Raimund Vogels hat selbst lange Zeit in Nigeria und Ghana gelebt und geforscht, seit 2011 ist er in Hildesheim Direktor am Center for World Music – einer beeindruckenden Einrichtung, an der Wissenschaftler mehr als 45.000 Schallplatten und 4.500 Musikinstrumente aus aller Welt zusammengetragen haben. Während in Deutschland Musik eher zur Unterhaltung und Freizeitgestaltung gehöre, sei sie für Gesellschaften wie die in Nigeria oder Ghana unglaublich wichtig, so Vogels. Neben der Sprache sei Musik die bedeutendste Möglichkeit, Emotionalität und Konflikte zu kanalisieren, ein Gemeinschaftsgefühl herzustellen sowie soziale Interaktion zu fördern. „Gesellschaftliche, ökologische oder wirtschaftliche Prozesse spiegeln sich immer in der Musik wider.“
Erhalt des kulturellen Erbes
Insgesamt 21 Stipendien haben die drei an dem Graduiertenkolleg beteiligten Universitäten ausgelobt. Einer der Stipendiaten ist Umar Lawal Yusuf. Er ist Dozent an der Universität Maiduguri, mit mehr als 51.000 Studierenden eine der größten Hochschulen Nigerias.
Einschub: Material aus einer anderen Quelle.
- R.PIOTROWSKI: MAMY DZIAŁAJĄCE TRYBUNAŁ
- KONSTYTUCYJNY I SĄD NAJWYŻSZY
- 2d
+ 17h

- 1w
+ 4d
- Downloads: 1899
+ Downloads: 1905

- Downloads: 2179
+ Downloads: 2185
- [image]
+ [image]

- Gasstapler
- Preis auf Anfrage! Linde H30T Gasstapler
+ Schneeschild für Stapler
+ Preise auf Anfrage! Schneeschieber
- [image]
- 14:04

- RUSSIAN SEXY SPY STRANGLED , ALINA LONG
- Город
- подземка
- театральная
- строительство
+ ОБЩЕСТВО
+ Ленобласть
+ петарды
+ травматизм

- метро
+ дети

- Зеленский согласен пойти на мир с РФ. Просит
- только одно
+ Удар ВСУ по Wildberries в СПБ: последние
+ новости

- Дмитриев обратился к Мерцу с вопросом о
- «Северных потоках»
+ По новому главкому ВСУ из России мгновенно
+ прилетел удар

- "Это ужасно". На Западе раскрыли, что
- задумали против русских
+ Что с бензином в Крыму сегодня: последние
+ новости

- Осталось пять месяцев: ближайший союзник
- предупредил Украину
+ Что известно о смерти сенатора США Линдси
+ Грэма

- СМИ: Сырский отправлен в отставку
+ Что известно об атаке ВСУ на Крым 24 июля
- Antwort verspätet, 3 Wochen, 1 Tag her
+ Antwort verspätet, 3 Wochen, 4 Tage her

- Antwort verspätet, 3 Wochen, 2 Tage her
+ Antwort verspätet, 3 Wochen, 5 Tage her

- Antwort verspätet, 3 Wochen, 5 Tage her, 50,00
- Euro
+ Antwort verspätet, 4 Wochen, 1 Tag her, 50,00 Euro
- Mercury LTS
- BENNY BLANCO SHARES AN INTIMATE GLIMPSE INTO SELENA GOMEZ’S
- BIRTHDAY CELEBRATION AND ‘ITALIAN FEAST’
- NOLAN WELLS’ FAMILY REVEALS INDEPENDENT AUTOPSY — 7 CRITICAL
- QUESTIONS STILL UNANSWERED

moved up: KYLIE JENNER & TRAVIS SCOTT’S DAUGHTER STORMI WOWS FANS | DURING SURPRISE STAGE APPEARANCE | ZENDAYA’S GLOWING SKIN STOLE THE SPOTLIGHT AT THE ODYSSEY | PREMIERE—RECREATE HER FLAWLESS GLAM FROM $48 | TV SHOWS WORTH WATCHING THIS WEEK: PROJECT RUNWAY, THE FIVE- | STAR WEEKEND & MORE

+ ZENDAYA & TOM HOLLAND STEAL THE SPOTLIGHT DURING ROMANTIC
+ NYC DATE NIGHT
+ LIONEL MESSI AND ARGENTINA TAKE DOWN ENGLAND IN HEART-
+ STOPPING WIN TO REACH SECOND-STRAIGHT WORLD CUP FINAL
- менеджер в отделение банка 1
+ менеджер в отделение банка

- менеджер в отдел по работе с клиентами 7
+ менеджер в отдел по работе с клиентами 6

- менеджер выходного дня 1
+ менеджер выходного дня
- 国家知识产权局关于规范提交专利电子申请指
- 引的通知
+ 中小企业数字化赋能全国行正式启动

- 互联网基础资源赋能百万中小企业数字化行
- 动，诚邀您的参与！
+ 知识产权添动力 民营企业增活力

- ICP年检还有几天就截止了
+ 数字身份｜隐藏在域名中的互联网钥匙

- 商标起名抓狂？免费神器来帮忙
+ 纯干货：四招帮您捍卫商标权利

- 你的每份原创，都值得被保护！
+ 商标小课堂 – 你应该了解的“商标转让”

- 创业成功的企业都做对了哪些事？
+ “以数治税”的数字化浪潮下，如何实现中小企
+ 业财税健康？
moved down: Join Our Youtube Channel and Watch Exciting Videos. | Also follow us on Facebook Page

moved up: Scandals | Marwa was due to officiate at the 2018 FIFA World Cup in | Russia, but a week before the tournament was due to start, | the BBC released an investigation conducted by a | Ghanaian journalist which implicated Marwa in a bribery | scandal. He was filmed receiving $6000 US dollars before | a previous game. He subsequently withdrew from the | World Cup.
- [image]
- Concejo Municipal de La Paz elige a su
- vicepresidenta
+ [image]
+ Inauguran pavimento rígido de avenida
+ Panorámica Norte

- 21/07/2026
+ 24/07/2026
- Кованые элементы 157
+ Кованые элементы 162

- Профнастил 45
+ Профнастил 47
Der 37-Jährige promoviert zur Rolle und zum Einfluss der Civilian Joint Task Force (CJTF), einer staatlich geförderten Miliz, die im Bundesstaat Borno den Einfluss von Boko Haram bekämpft. „Die Aktivitäten von Boko Haram lassen das kulturelle Erbe der Region erodieren“, sagt Umar Lawal Yusuf. Er will nun herausfinden, was die CJTF in ihrem Kampf gegen die terroristische Gruppierung motiviert und wie sie dabei vorgeht. „Viele Gemeinschaften in den Dörfern Nordostnigerias wurden in den letzten sechs Jahren des Konflikts zerstört“, bestätigt auch Dr. Christopher Mtaku, der das SDG-Graduiertenkolleg in Nigeria koordiniert.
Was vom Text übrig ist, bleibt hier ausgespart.